Chinese solar-panel makers on Tuesday rejected an anti-dumping complaint filed in the United States by competitor SolarWorld, saying it risks "seriously hindering the development of green energy."

"China's photovoltaic industry has greatly contributed to the development of the global market," Wang Guiqing, vice president of the China Chamber of Commerce, told a press conference, speaking on behalf of Chinese companies.

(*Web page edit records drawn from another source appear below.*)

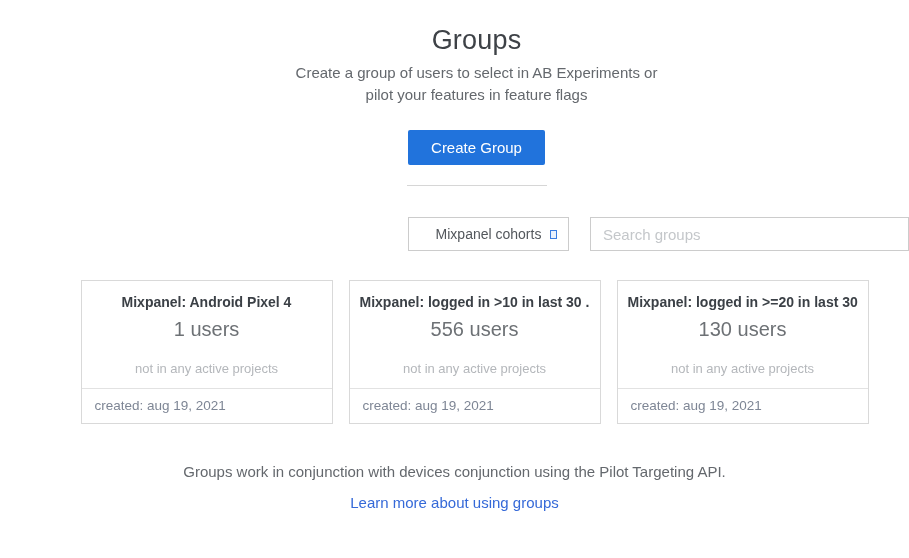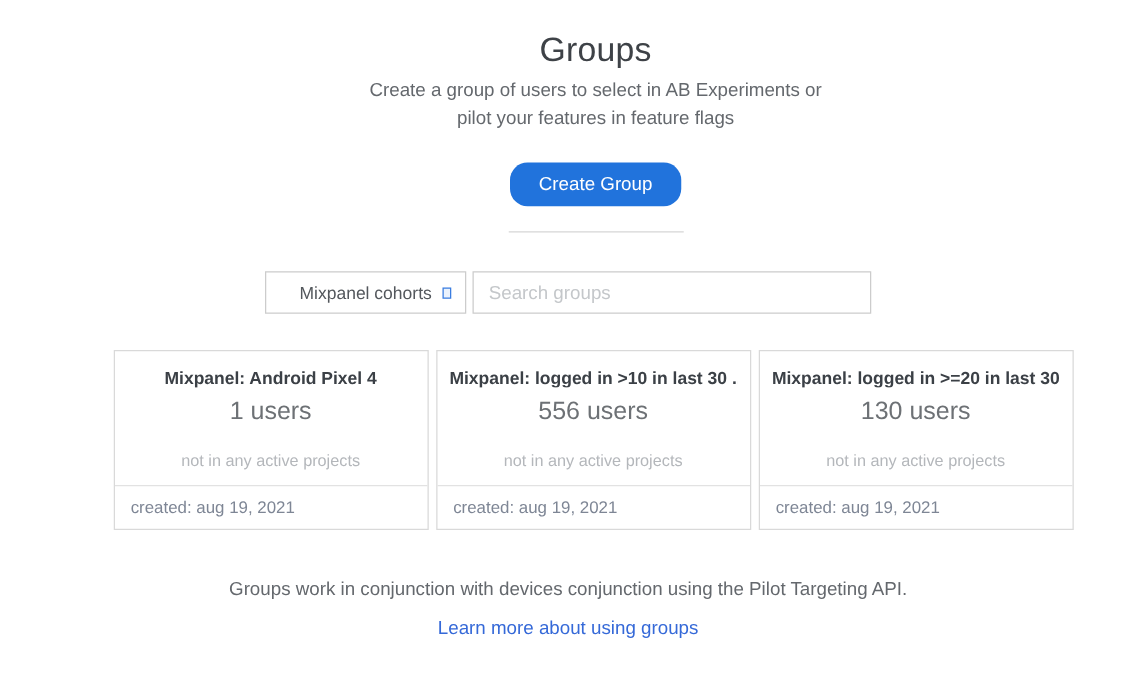--- a/index.html
+++ b/index.html
@@ -34,7 +34,7 @@
     background: #2173dc;
     color: #ffffff;
     border: none;
-    border-radius: 14px;
+    border-radius: 2px;
     font-family: "Liberation Sans", sans-serif;
     font-size: 15px;
     cursor: pointer;

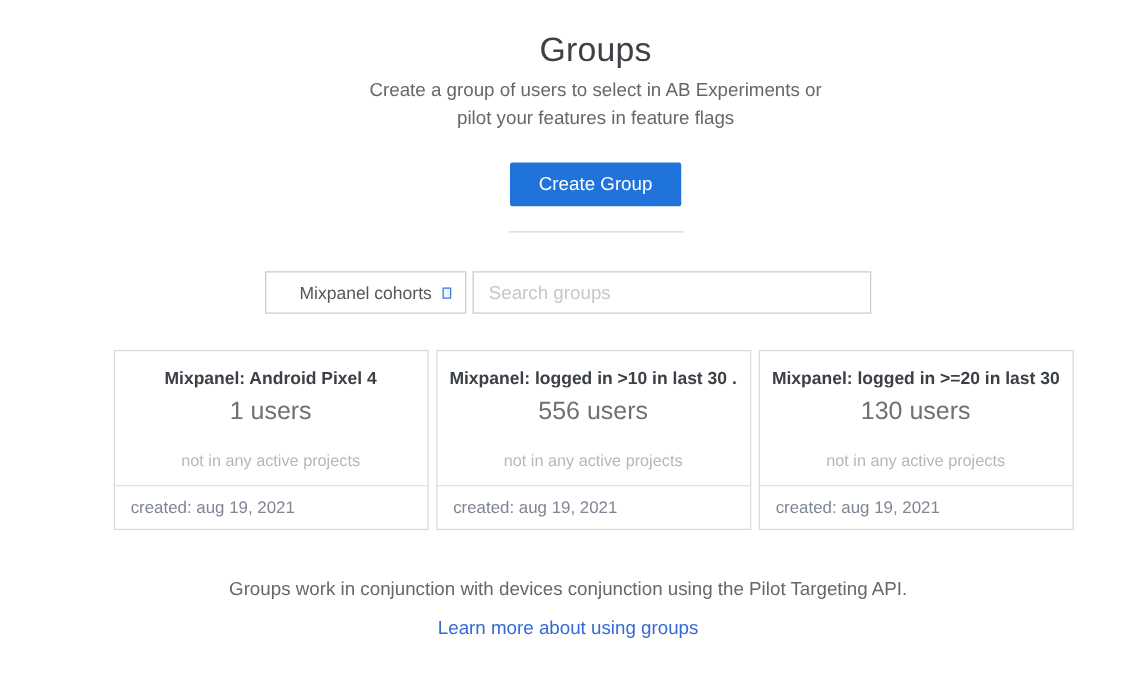--- a/index.html
+++ b/index.html
@@ -50,8 +50,8 @@
   .filter-row {
     margin-top: 31px;
     display: flex;
-    justify-content: center;
-    gap: 5px;
+    justify-content: flex-end;
+    gap: 21px;
   }
   .cohort-dropdown {
     position: relative;

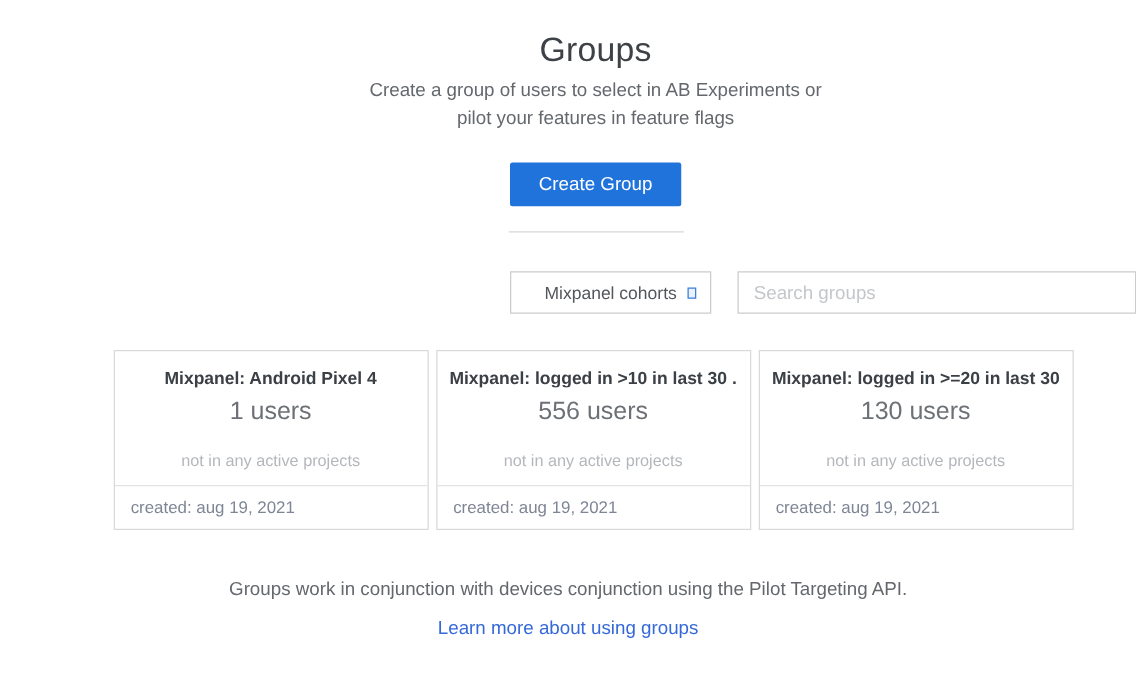--- a/index.html
+++ b/index.html
@@ -92,7 +92,7 @@
     margin-top: 29px;
     display: flex;
     justify-content: center;
-    gap: 6px;
+    gap: 16px;
     padding-left: 40px;
   }
   .card {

Last month, SolarWorld Industries America, a subsidiary of SolarWorld AG of Germany and the leading manufacturer in the sector in the United States, asked the Obama administration to impose trade sanctions on China for subsidizing its solar-panel exporters and encouraging what it called unfair competition.

"The photovoltaic industry based in China has formed a united front to counter the U.S. investigation," Guiqing said.

Guiqing added that "the competitive advantages of Chinese photovoltaic companies are due primarily to the concentration of the industrial chain inside China," and not due to Chinese government grants.

"The Chinese government has provided a much smaller amount of support to Chinese PV companies" for their development of green energy than have the governments of the United States and Europe, Guiqing said.

Guiqing added that SolarWorld has received at least $43 million in tax breaks and public subsidies at a single factory in the United States and more than $182 million in public aid in Europe.

Chinese manufacturers also said they have purchased $3 billion worth of equipment and licenses in the United States in 2010 alone, and claim to be supported by 101 U.S. companies in the Coalition for Affordable Solar Energy.

For its part, SolarWorld draws support from six companies in the Coalition for American Solar Manufacturing, which, Guiqing said, "represent only a tiny share of U.S. manufacturers."

Chinese executives whose companies are heavily dependent on solar-panel exports to Europe said they are feeling threatened by the region's debt crisis.

"Our strategy is diversification," Shi Zhengrong, CEO of Suntech, China's first solar-panel maker, told AFP. "The volume of sales has increased in recent years, but sales in other regions have increased even faster."